§ **Problem statement**
Your answer should consist of every line from the records that holds the string "glycaemic".

§ **Source information**

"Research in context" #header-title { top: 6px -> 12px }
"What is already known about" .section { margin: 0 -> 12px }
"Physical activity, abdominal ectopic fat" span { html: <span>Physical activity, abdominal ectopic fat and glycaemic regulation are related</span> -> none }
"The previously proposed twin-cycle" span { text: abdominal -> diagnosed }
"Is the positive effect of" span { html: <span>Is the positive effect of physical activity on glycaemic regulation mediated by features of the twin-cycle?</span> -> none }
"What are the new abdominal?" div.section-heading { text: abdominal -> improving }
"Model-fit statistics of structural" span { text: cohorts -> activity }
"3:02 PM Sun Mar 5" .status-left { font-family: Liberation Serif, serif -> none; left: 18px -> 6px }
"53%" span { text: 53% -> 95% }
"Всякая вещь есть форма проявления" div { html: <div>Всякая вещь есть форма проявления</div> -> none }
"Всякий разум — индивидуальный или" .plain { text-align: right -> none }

§ **Exercise output**
"Physical activity, abdominal ectopic fat" span { html: <span>Physical activity, abdominal ectopic fat and glycaemic regulation are related</span> -> none }
"Is the positive effect of" span { html: <span>Is the positive effect of physical activity on glycaemic regulation mediated by features of the twin-cycle?</span> -> none }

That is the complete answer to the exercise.